Слова эти оказались обращены к вороному скакуну, что больно осознанно покачал мордой и обречённо вздохнул. Эта реакция нисколько Кощея не удивила, и он, поправив свой “ловец снов” на шее, за несколько широких шагов всё же вернулся в центр круга, после чего с резким хрустом собственной шеи посмотрел через левое плечо прямо на призвавшего его мага. Выйти из оцепенения после призыва оказалось непросто, сосуд для слуги всё ещё казался несколько чужим, слишком тесным, но вкус и запах свежей крови, вперемешку со стабильным потоком праны и явным якорем для собственного воплощения помогали сознанию бессмертного не потеряться в бесконечно скучном потоке неизбежных знаний от Грааля. Тусклые угольки в глазницах черепа разгорелись ярче, когда Старый Кош внимательно осмотрел своего мастера и если бы он мог ей улыбнуться, то точно бы это сделал, да только манеры явно не были сильной чертой этого злодея. Он чувствовал в ней силы, он всё ещё мог слышать голос этой девушки, читающий клятву верности общей цели, и он был доволен тем, что в столь подходящем его поганой натуре месте не было ни намёка на такую важную часть цепочки призыва, как катализатор. Это радовало, это интриговало и будоражило. В голове сразу появился с десяток вопросов и идей, но из под черепа до слуха смертной донесло лишь одно слово:
— Красотка.
Сказав это, Райдер довольно гыкнул, одним махом взбираясь обратно на спину своего коня и продолжил гордо пялиться на волшебницу, а инициативу в разговоре, вдруг, взял на себя сам скакун.

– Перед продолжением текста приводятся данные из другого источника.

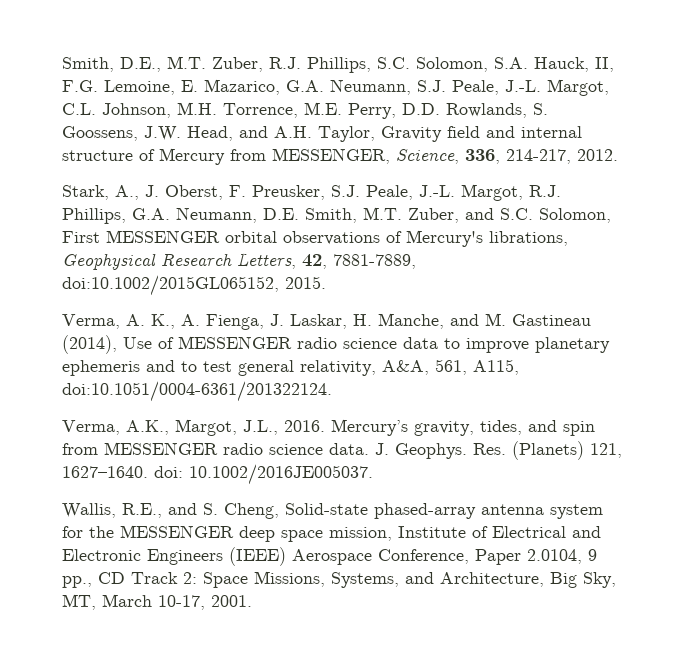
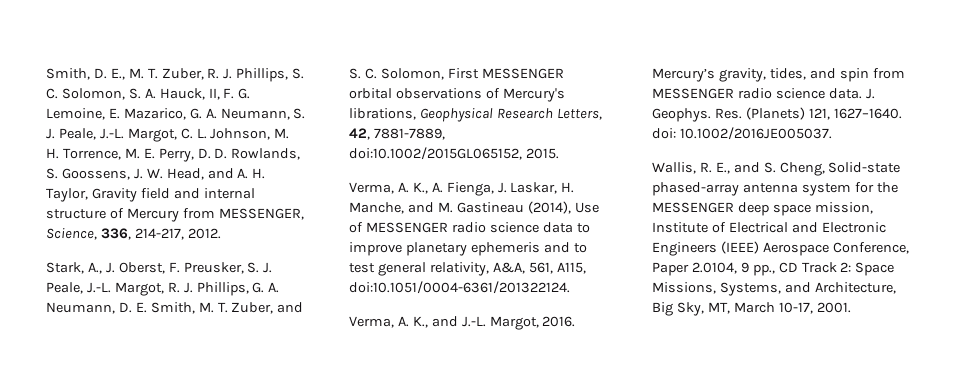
- Smith, D.E., M.T. Zuber, R.J. Phillips, S.C. Solomon, S.A. Hauck, II, F.G. Lemoine, E. Mazarico, G.A. Neumann, S.J. Peale, J.-L. Margot, C.L. Johnson, M.H. Torrence, M.E. Perry, D.D. Rowlands, S. Goossens, J.W. Head, and A.H. Taylor, Gravity field and internal structure of Mercury from MESSENGER, Science, 336, 214-217, 2012.
+ Smith, D. E., M. T. Zuber, R. J. Phillips, S. C. Solomon, S. A. Hauck, II, F. G. Lemoine, E. Mazarico, G. A. Neumann, S. J. Peale, J.-L. Margot, C. L. Johnson, M. H. Torrence, M. E. Perry, D. D. Rowlands, S. Goossens, J. W. Head, and A. H. Taylor, Gravity field and internal structure of Mercury from MESSENGER, Science, 336, 214-217, 2012.
- Stark, A., J. Oberst, F. Preusker, S.J. Peale, J.-L. Margot, R.J. Phillips, G.A. Neumann, D.E. Smith, M.T. Zuber, and S.C. Solomon, First MESSENGER orbital observations of Mercury's librations, Geophysical Research Letters, 42, 7881-7889, doi:10.1002/2015GL065152, 2015.
+ Stark, A., J. Oberst, F. Preusker, S. J. Peale, J.-L. Margot, R. J. Phillips, G. A. Neumann, D. E. Smith, M. T. Zuber, and S. C. Solomon, First MESSENGER orbital observations of Mercury's librations, Geophysical Research Letters, 42, 7881-7889, doi:10.1002/2015GL065152, 2015.
- Verma, A.K., Margot, J.L., 2016.
+ Verma, A. K., and J.-L. Margot, 2016.
- Wallis, R.E., and S. Cheng, Solid-state phased-array antenna system for the MESSENGER deep space mission, Institute of Electrical and Electronic Engineers (IEEE) Aerospace Conference, Paper 2.0104, 9 pp., CD Track 2: Space Missions, Systems, and Architecture, Big Sky, MT, March 10-17, 2001.
+ Wallis, R. E., and S. Cheng, Solid-state phased-array antenna system for the MESSENGER deep space mission, Institute of Electrical and Electronic Engineers (IEEE) Aerospace Conference, Paper 2.0104, 9 pp., CD Track 2: Space Missions, Systems, and Architecture, Big Sky, MT, March 10-17, 2001.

— В столь дивную ночь, под покровом тумана, на зов души страждущей отозвался Царь Кош могучий, Бессмертным прозванный. Слуга класса райдер и скакун его верный, Конь Вещий, отныне узами клятвы отмечены. — Речь Вещего Коня звучала ровно, голос его был глубоким и бархатным, и сам он тут же поклонился магу, даже опускаясь на одно колено передней ногой, в то время как Кощей только кивает, упираясь руками в загривок. — И всё же ответь, дева красноокая, ты ли наш мастер?